Since an algorithm only ever gets one image set (i.e., one patient's data) at a time, the algorithm doesn't need to worry about the original file names or about matching, for example, an input ct image with it's corresponding metadata or segmentation file – there will only be one ct file and one metadata or segmentation file available to the algorithm at any given time. The algorithm simply reads the inputs from their specified file paths (each path being a folder with exactly 1 file, the exact path is defined by the socket, see earlier question) and writes the outputs to designated output folders (again different paths for each output, defined by the output sockets you defined for your algorithm interface(s) for your phase).
For the evaluation container you will get all outputs in one go. Now you do need to match the inputs to their respective outputs. To do that your evaluation container also gets a predictions.json file that contains the information for the matching. For each algorithm job that was part of the submission, the predictions.json file lists the inputs and the outputs with their specific file names. This is explained in more detail here
On the leaderboard page of your challenge you can find the following button. Clicking this will download the evaluations or download the metrics as a CSV file. In the output column, you will find the content of the metrics.json file.

An evaluation is run once for a given submission, after all the algorithm jobs for that submission have finished successfully. The outputs produced by the algorithm are then provided to the evaluation container at the following path: /input/"job_pk"/output/"socket_relative_path"
. To match the algorithm output filenames with the original algorithm input filenames, we provide a json file at /input/predictions.json
. This json file lists the inputs and outputs for each algorithm job along with that job's primary key. The above path can then be constructed by replacing:
job_pk
with the primary key (pk) of each algorithm job, i.e., the top-level "pk" entry for each JSON object in the predictions.json filesocket_relative_path
with the relative_path for each of the output sockets of a job. The relative path's for each socket can be found here. If the algorithms output a ct-image and a nodule locations json file, you would read the corresponding files for the first algorithm job from /input//output/images/ct/ and /input//output/nodule-locations.json
Challenge costs¶
There are numerous ways for you to control your compute costs. Measures you can take include:
- Limiting the number of participants. If you enable "manual participant review", you decide who gets to submit solutions to your challenge, and if you have reached a certain number, you can stop accepting people to your challenge.

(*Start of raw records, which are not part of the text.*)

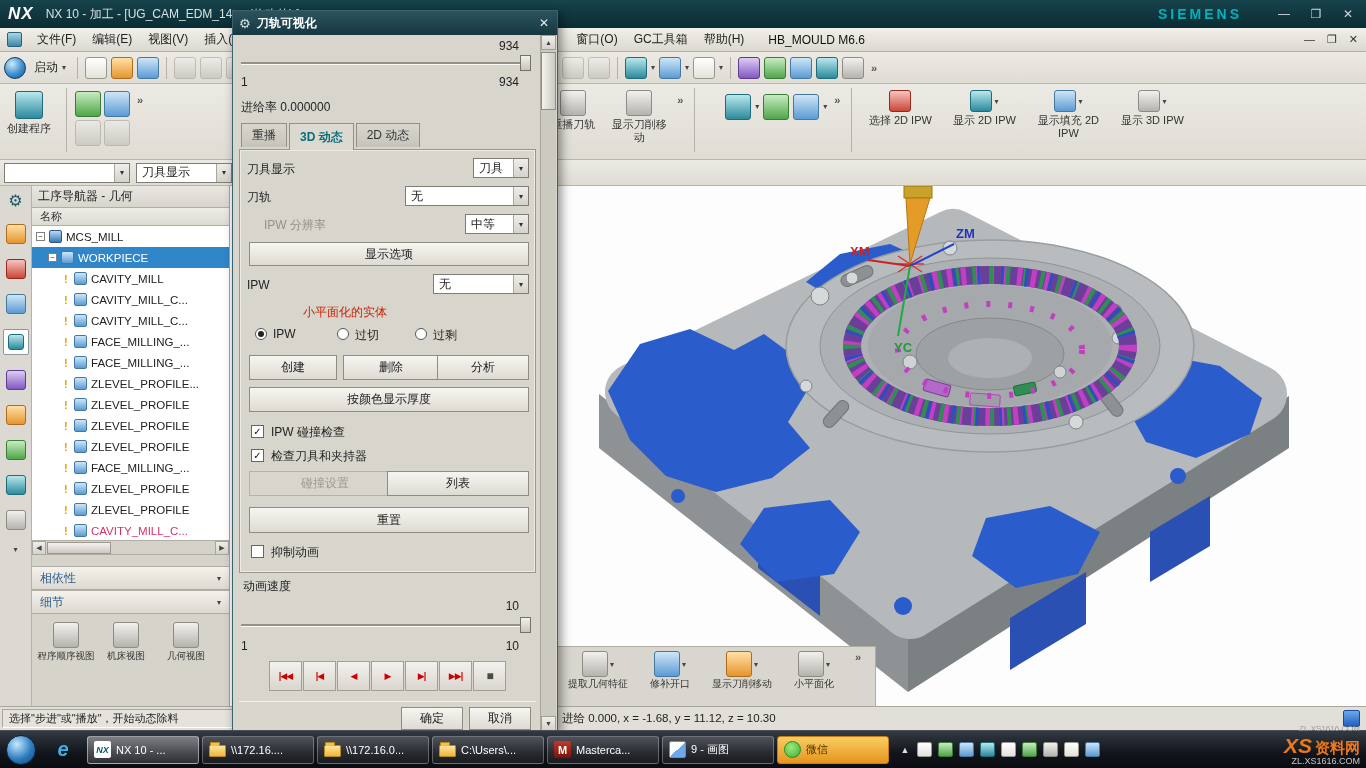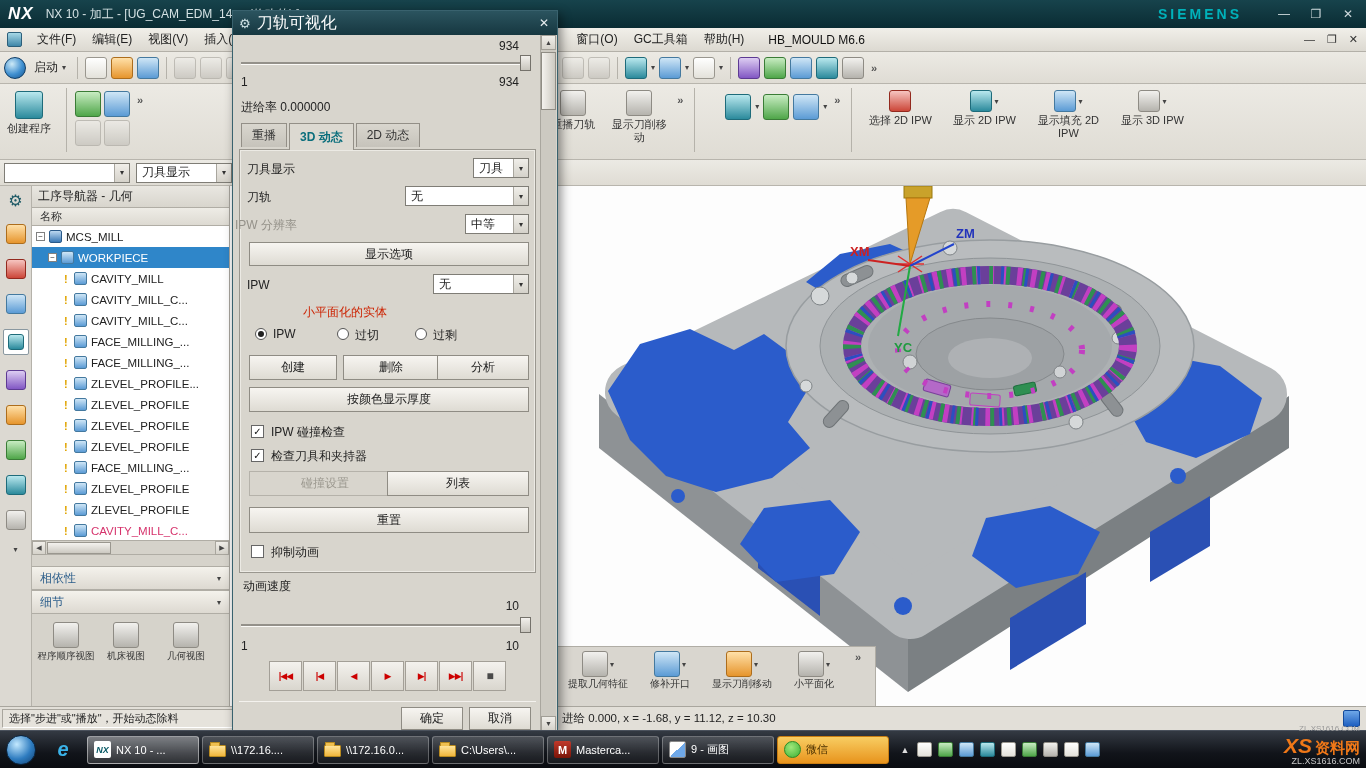--- a/index.html
+++ b/index.html
@@ -114,21 +114,21 @@
 .watermark{position:absolute;right:6px;bottom:1px;z-index:70;text-align:right;line-height:1.1}
 .wm-small{font-size:8px;color:#9a9a9a}
 .wm-main{display:flex;align-items:baseline;gap:3px;justify-content:flex-end}
 .wm-logo{font-size:21px;font-weight:bold;font-style:italic;color:#f07818}
 .wm-brand{font-size:15px;font-weight:bold;color:#f07818}
 .wm-domain{font-size:9px;color:#c8c8c8}
 
 .dialog{position:absolute;left:232px;top:10px;width:326px;height:722px;background:#d8d5cd;border:1px solid #39626e;box-shadow:3px 4px 10px rgba(0,0,0,.45);z-index:50}
 .dlg-title{position:absolute;left:0;top:0;width:100%;height:24px;background:linear-gradient(#2b545f,#163740);display:flex;align-items:center;color:#fff}
 .dlg-gear{font-size:13px;margin:0 6px;color:#cfe2e6}
-.dlg-title-text{font-size:16px;font-weight:normal}
+.dlg-title-text{font-size:12px;font-weight:bold}
 .dlg-close{margin-left:auto;margin-right:8px;font-size:12px;color:#e8eef0}
 .lbl{font-size:12px;color:#222;position:absolute;white-space:nowrap}
 .lbl.gray{color:#949189}
 .lbl.red{color:#cc2200}
 .btn{position:absolute;border:1px solid #8f8c84;background:linear-gradient(#f7f5f1,#dedbd3);font-size:12px;color:#222;display:flex;align-items:center;justify-content:center;white-space:nowrap}
 .btn.disabled{background:#d8d5cd;border-color:#b5b2aa;color:#9b988f}
 .slider{position:absolute;height:16px}
 .groove{position:absolute;left:0;right:0;top:7px;height:3px;background:#94918a;border-bottom:1px solid #fbfaf7}
 .shandle{position:absolute;top:0;width:11px;height:16px;background:linear-gradient(#f2f0ec,#c8c5bd);border:1px solid #75726b}
 .tabs{position:absolute;left:8px;top:112px;display:flex;height:27px}
@@ -598,21 +598,21 @@
       <span>刀具</span>
       <span class="cbox">▾</span>
     </div>
 
     <span class="lbl" style="left:14px;top:178px">刀轨</span>
     <div class="combo" style="position:absolute;left:172px;top:175px;width:124px">
       <span>无</span>
       <span class="cbox">▾</span>
     </div>
 
-    <span class="lbl gray" style="left:2px;top:206px">IPW 分辨率</span>
+    <span class="lbl gray" style="left:31px;top:206px">IPW 分辨率</span>
     <div class="combo" style="position:absolute;left:232px;top:203px;width:64px">
       <span>中等</span>
       <span class="cbox">▾</span>
     </div>
 
     <div class="btn" style="left:16px;top:231px;width:280px;height:24px">显示选项</div>
 
     <span class="lbl" style="left:14px;top:267px">IPW</span>
     <div class="combo" style="position:absolute;left:200px;top:263px;width:96px">
       <span>无</span>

- Limiting the number of submissions that participants can make during a specified submission window.
- Putting a reasonable upper limit on algorithm job run times. We enforce this limit on the single job level, i.e., for the processing of a single set of inputs. Regardless of the costs, limiting algorithm run times is desirable since truly clinically useful algorithms will benefit from being fast, so forcing your participants to develop efficient solutions is a good thing to do.
- If your test data set consists of a large number of very small images, you might be better off batching your inputs. The reason for this is that GC starts one algorithm job per input image (i.e., archive item), so the more images you have, the more jobs need to be started which increases costs. The downside to this approach is that the resulting algorithms will not be directly useful for clinicians, who will usually want to process a single (unbatched) image input. The integrated web viewer on Grand Challenge is also not equipped to read and display batched images, and hence algorithm result viewing will not be possible with such a design.